Giudizio sintetico: da vedere (4/5)
Proibitogli dal governo di girare film e di lasciare l'Iran, a causa dei suoi film politicamente critici, il regista Jafar Panahi, che interpreta una versione romanzata di se stesso, ha affittato una stanza nel villaggio di Jaban, vicino al confine tra Iran e Turchia, dove sta dirigendo da remoto un docudrama su una coppia iraniana, Bakhtiar e Zara, che stanno tentando di ottenere passaporti falsi per poter fuggire dal paese dopo anni di abusi governativi. Bakhtiar è riuscito a ottenere un passaporto per Zara ma non è riuscito a ottenerne uno per sé, il che angoscia Zara. Mentre guarda la sequenza in live streaming sul suo computer, Panahi perde la connessione e viene tagliato fuori. Panahi si prepara per la giornata ed esce per fotografare il villaggio. (Wikipedia)
Non riesco a trovare più aggettivi per descrivere la bravura del regista iraniano, che ormai ha trasformato il divieto impostogli dal regime, di girare film, in una capacità aggiuntiva, in un livello ancora più alto di maestria. Anche stavolta, affascina, diverte, abbindola, e piccona fortissimo la teocrazia illiberale del suo stesso Paese, prendendosi gioco di tutti, sé stesso incluso, e portando lo spettatore ad una altalena di divertimento e commozione, lasciandolo esterrefatto e deliziato. Tutto bellissimo.
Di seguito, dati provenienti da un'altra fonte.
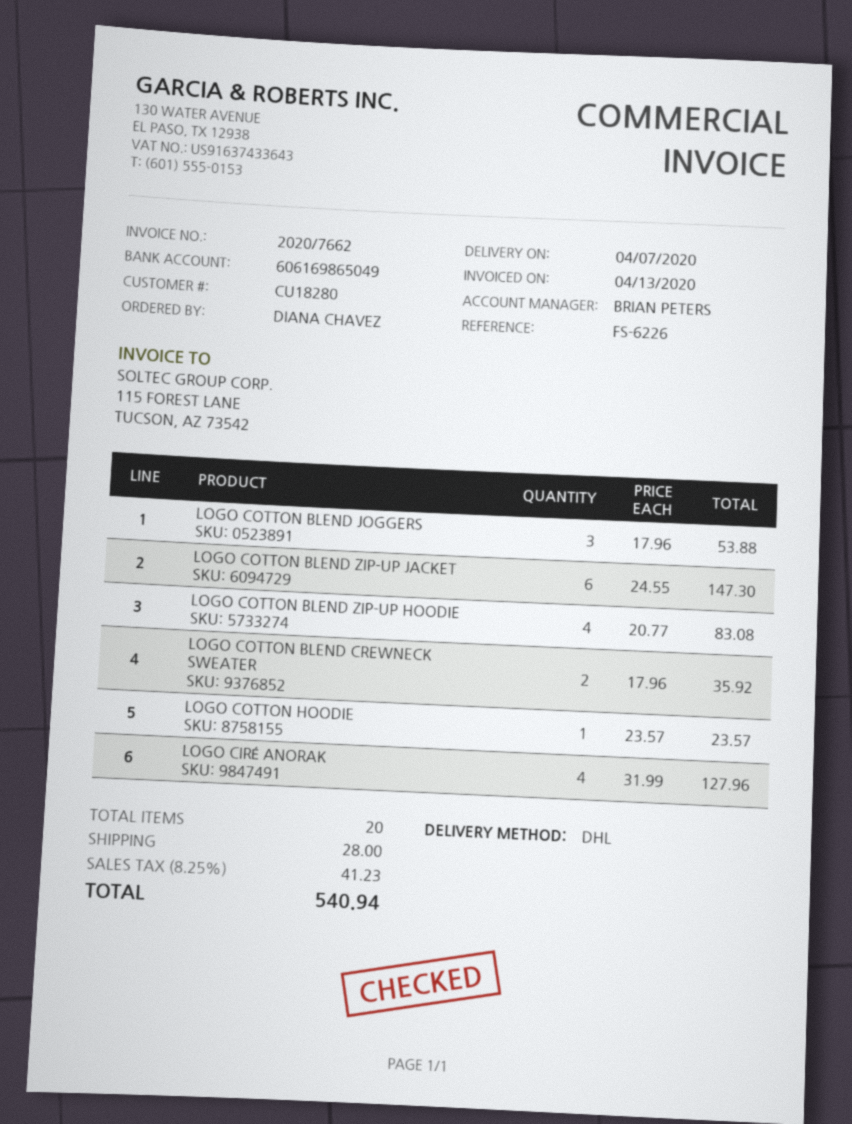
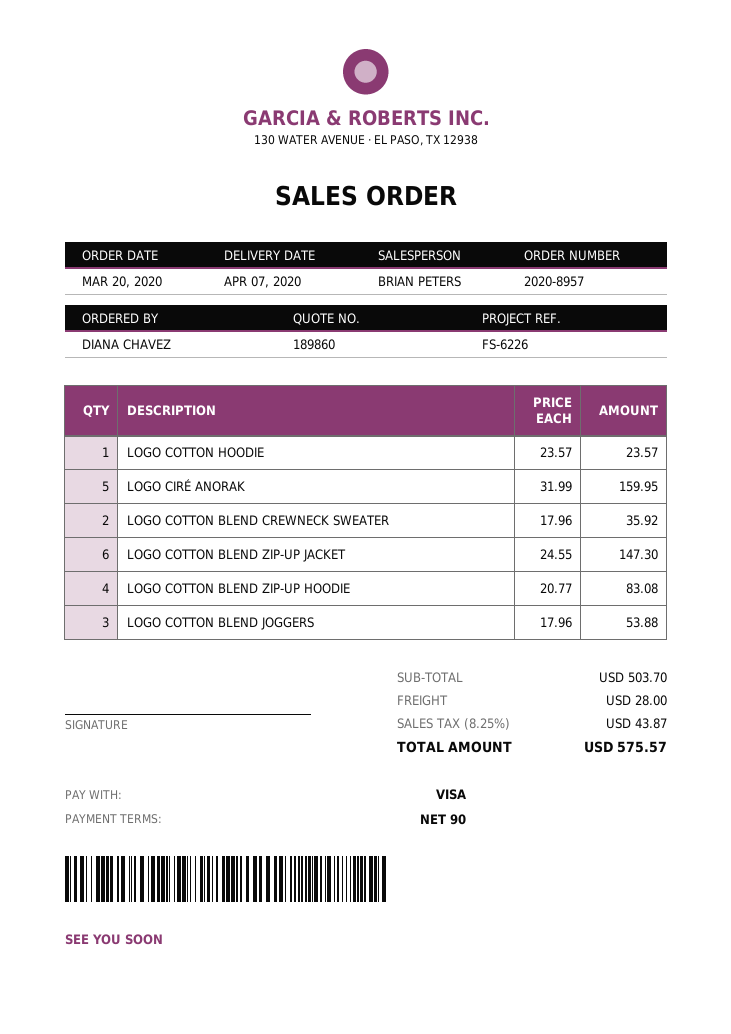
LOGO CIRÉ ANORAK: 4 x 31.99 = 127.96 -> 5 x 31.99 = 159.95
tax: 8.25% = 41.23 -> 8.25% = 43.87
total: 540.94 -> 575.57

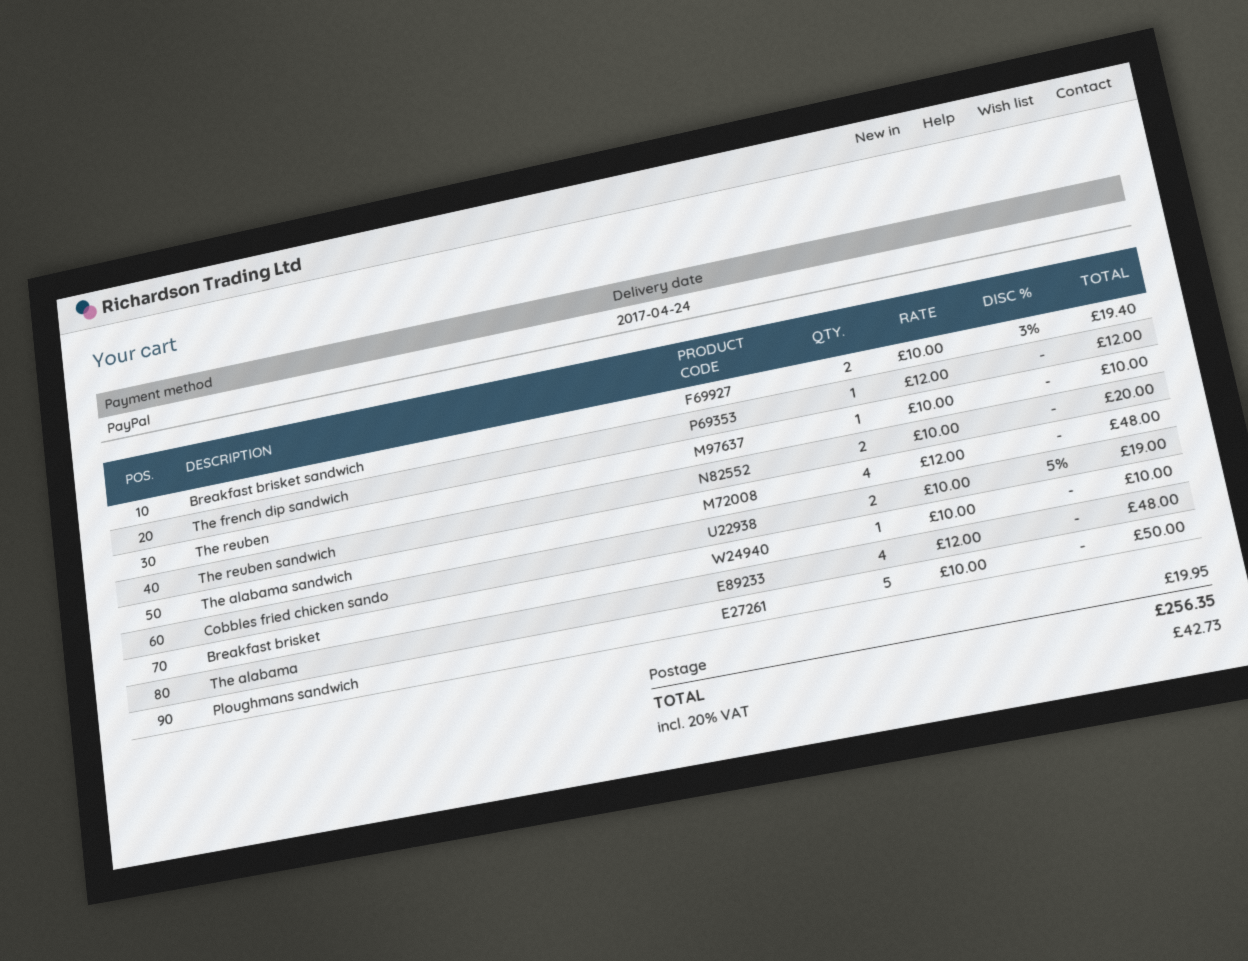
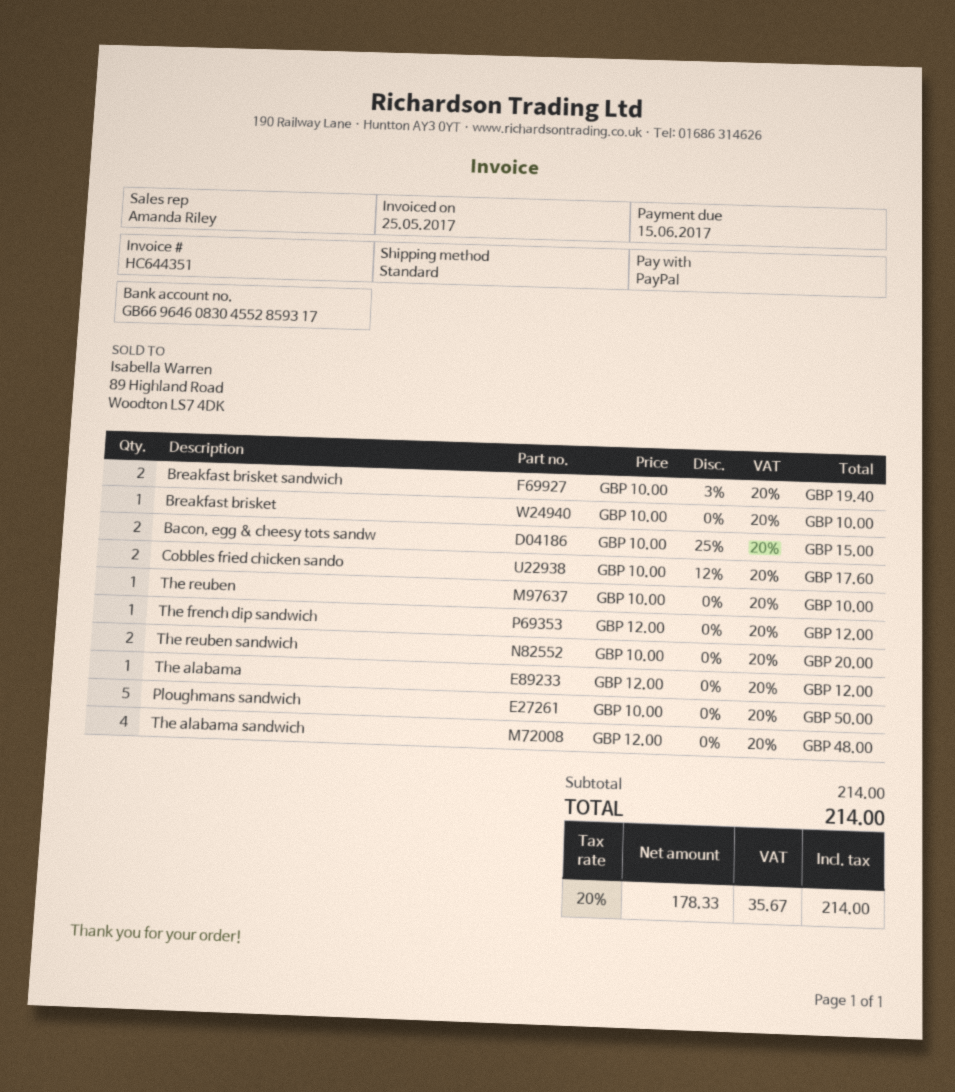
Cobbles fried chicken sando: 2 x 10.00 - 5% = 19.00 -> 2 x 10.00 - 12% = 17.60
The alabama: 4 x 12.00 = 48.00 -> 1 x 12.00 = 12.00
Bacon, egg & cheesy tots sandw: none -> 2 x 10.00 - 25% = 15.00
shipping: 19.95 -> none
tax: 20% = 42.73 -> 20% = 35.67
total: 256.35 -> 214.00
I can't find any more adjectives to describe the skill of the Iranian director, who has now transformed the regime's ban on making films into an additional skill, into an even higher level of mastery. Once again, he fascinates, entertains, deceives, and undermines the illiberal theocracy of his own country, making fun of everyone, including himself, and taking the viewer on a swing of fun and emotion, leaving him astonished and delighted. Beautiful.